[20190630]如何确定直方图类型.txt
http://dbaparadise.com/2018/06/which-histogram-will-oracle-pick/
let's explore how will Oracle decide which type of histograms to use.
Oracle is using 4 variables to determine the type of histogram to use. These variables are listed below:
1) number of distinct values in the column -> NDV. If the column in the table has the values red, blue, yellow, green,
then NDV=4
2) number of histogram buckets -> n. The default value for n is 254. If you don't explicitly specify the number of
buckets, then by default Oracle will set the number of buckets to 254.
3) internal variable, percentage threshold, p = (1–(1/n)) * 100; This is a formula set by Oracle.
4) the value of estimate_percent, when you gather statistics, whether or not it's set to default value AUTO_SAMPLE_SIZE,
when gathering statistics.
--//number of distinct values in the column -> NDV
--//n 指建立直方图桶的数量。

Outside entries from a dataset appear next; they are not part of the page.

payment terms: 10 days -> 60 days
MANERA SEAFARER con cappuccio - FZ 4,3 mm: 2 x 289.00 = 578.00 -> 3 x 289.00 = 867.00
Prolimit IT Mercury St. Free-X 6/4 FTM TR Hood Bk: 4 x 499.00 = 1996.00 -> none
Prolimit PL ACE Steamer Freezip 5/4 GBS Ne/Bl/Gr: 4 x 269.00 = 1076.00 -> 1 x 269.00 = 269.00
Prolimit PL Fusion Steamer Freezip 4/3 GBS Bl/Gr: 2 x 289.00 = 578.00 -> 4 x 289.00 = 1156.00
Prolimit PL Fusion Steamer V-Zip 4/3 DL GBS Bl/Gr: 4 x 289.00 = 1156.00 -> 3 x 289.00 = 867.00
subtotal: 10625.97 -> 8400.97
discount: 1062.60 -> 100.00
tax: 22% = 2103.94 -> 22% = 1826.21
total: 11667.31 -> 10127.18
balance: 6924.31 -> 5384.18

缺省时254?
Here are the rules, set by Oracle when picking a specific type of histogram:
Oracle will pick a Frequency Histogram if:
NDV < n (n=254 by default)
if number of distinct values is less than the number of histogram buckets.
--//如果NDV<254 ,选择频率直方图.
Oracle will pick a Height Balanced Histogram if:
NDV > n (n=254 by default)
estimate_percent < > AUTO_SAMPLE_SIZE
if number of distinct values is greater than the number of histogram buckets
and
the estimate percent is not set to AUTO_SAMPLE_SIZE during stats gathering.
--//如果NDV>254,estimate_percent < > AUTO_SAMPLE_SIZE,选择Height Balanced Histogram.

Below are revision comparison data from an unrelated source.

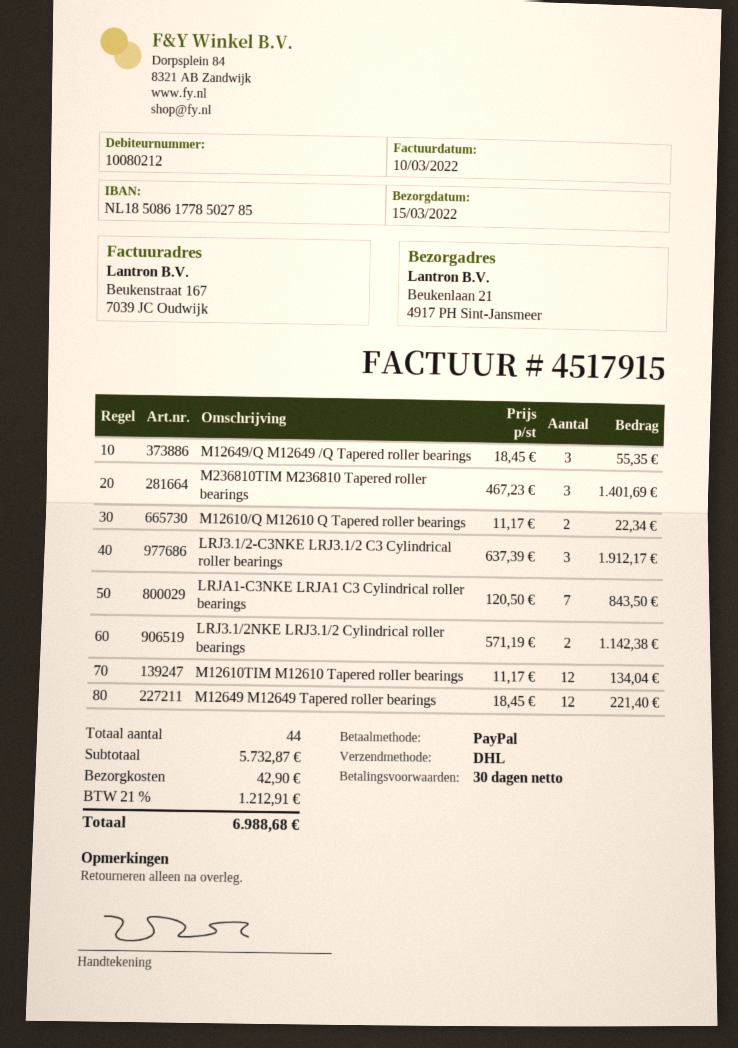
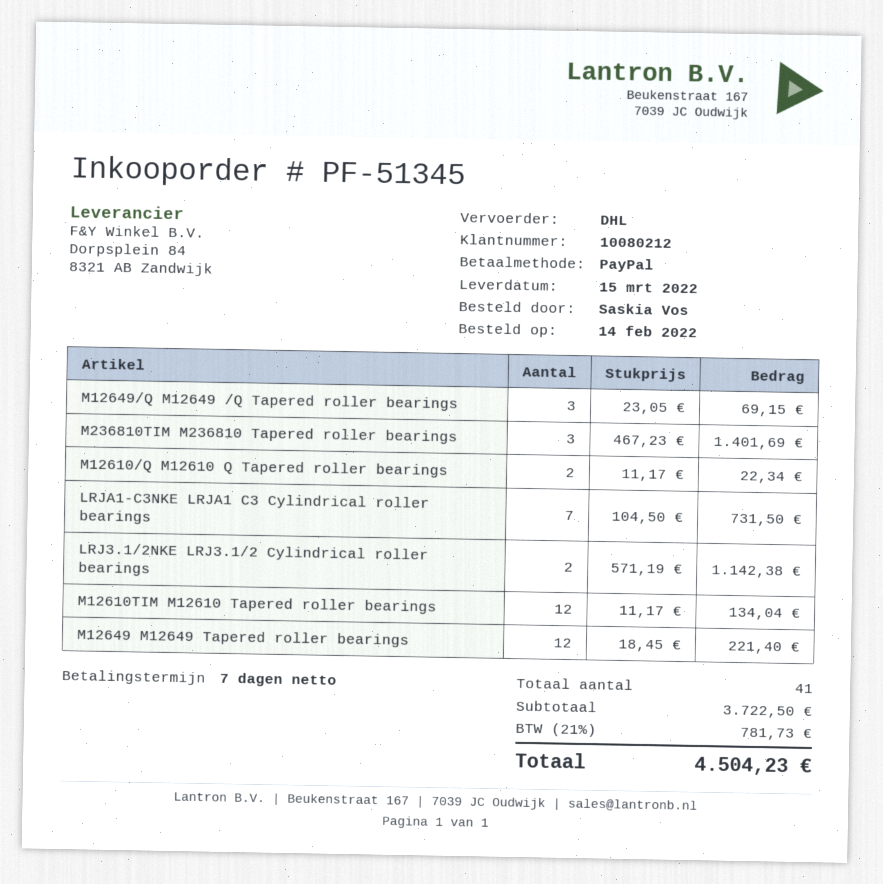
payment terms: 30 days -> 7 days
M12649/Q M12649 /Q Tapered roller bearings: 3 x 18.45 = 55.35 -> 3 x 23.05 = 69.15
LRJ3.1/2-C3NKE LRJ3.1/2 C3 Cylindrical roller bearings: 3 x 637.39 = 1912.17 -> none
LRJA1-C3NKE LRJA1 C3 Cylindrical roller bearings: 7 x 120.50 = 843.50 -> 7 x 104.50 = 731.50
total quantity: 44 -> 41
subtotal: 5732.87 -> 3722.50
shipping: 42.90 -> none
tax: 21% = 1212.91 -> 21% = 781.73
total: 6988.68 -> 4504.23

Oracle will pick a Hybrid Histogram if:
NDV > n (n=254 by default)
estimate_percent = AUTO_SAMPLE_SIZE
percentage of rows for top n (n=254 by default) frequent values < p
If n=254, then p is 99.6
--// (1-1/254) *100 = 99.60629921259842519700
--//如果NDV > n,estimate_percent = AUTO_SAMPLE_SIZE.
--//流行值的比例 < p,选择Hybrid Histogram.
Oracle will pick a Top Frequency Histogram if
NDV > n (n=254 by default)
estimate_percent = AUTO_SAMPLE_SIZE
percentage of rows for top n (n=254 by default) frequent values >= p
--//如果NDV > n,estimate_percent = AUTO_SAMPLE_SIZE.
--//流行值的比例 < p,选择Top Frequency Histogram.
--//注:要生成Top Frequency Histogram 或者 Hybrid Histogram都要分析时estimate_percent = AUTO_SAMPLE_SIZE。
--//P的计算公式如下:
--//(1-1/n)*100= (1-1/254)*100 = 99.60629921259842519700